■ **Your assignment**:
Copy each line of the entries that contains the word "class".

■ **Listed entries**:
________________________

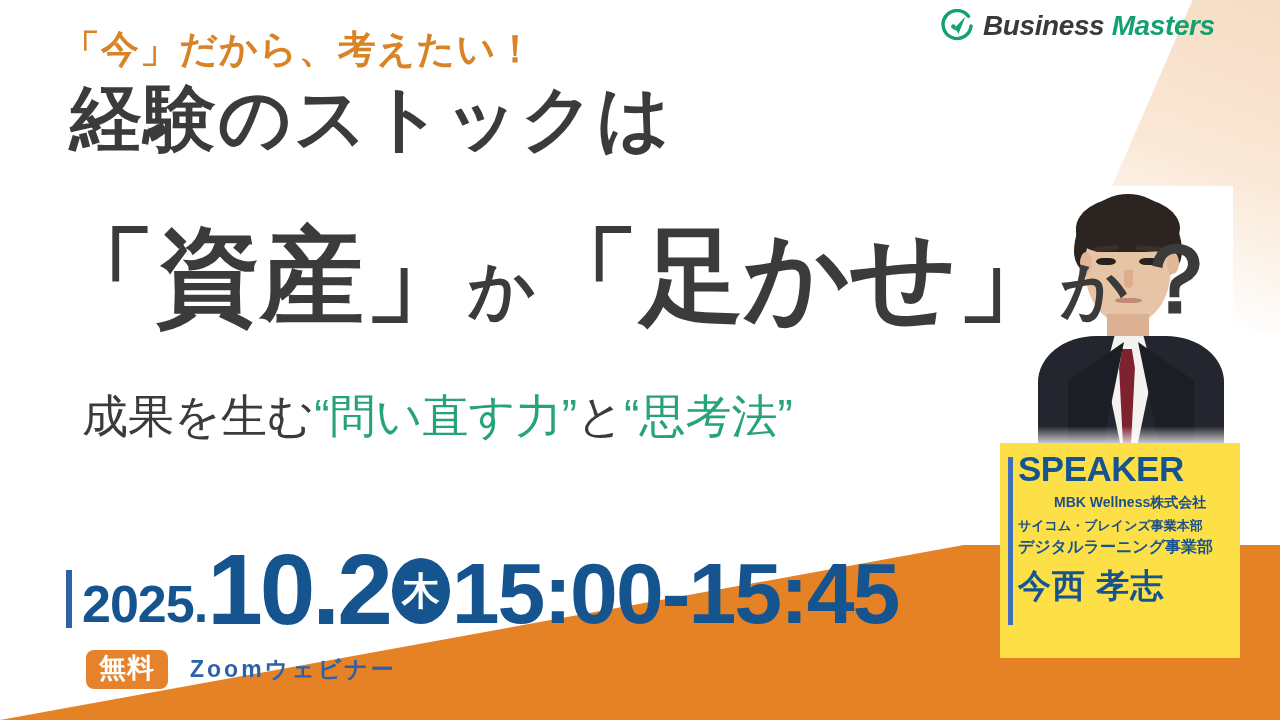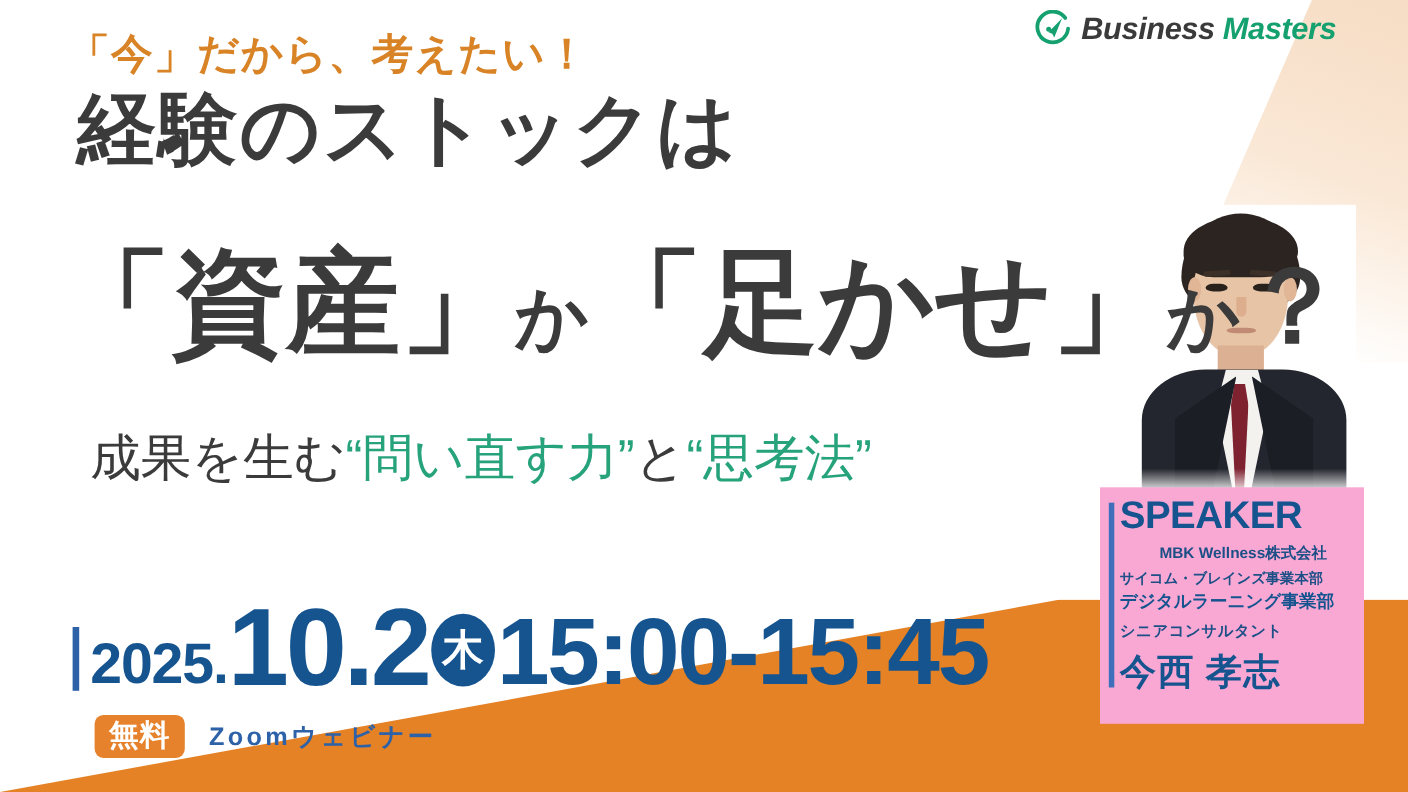--- a/index.html
+++ b/index.html
@@ -312,21 +312,21 @@
     white-space: nowrap;
   }
 
   
   .speaker-card {
     position: absolute;
     left: 1000px;
     top: 443px;
     width: 240px;
     height: 215px;
-    background: #f9a8d4;
+    background: #fde047;
     padding: 8px 0 0 0;
     box-sizing: border-box;
   }
   .speaker-inner {
     position: relative;
     padding-left: 18px;
     height: 100%;
     box-sizing: border-box;
   }
   .speaker-accent {
@@ -458,18 +458,17 @@
     <span class="platform">Zoomウェビナー</span>
   </div>
 
   <div class="speaker-card">
     <div class="speaker-inner">
       <div class="speaker-accent"></div>
       <div class="speaker-title">SPEAKER</div>
       <div class="speaker-org1">MBK Wellness株式会社</div>
       <div class="speaker-org2">サイコム・ブレインズ事業本部</div>
       <div class="speaker-org3">デジタルラーニング事業部</div>
-      <div class="speaker-role">シニアコンサルタント</div>
       <div class="speaker-name">今西 孝志</div>
     </div>
   </div>
 
 </div>
 
 </body></html>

________________________

■ **Response box**:
     <span class="platform">Zoomウェビナー</span>
   <div class="speaker-card">
     <div class="speaker-inner">
       <div class="speaker-accent"></div>
       <div class="speaker-title">SPEAKER</div>
       <div class="speaker-org1">MBK Wellness株式会社</div>
       <div class="speaker-org2">サイコム・ブレインズ事業本部</div>
       <div class="speaker-org3">デジタルラーニング事業部</div>
-      <div class="speaker-role">シニアコンサルタント</div>
       <div class="speaker-name">今西 孝志</div>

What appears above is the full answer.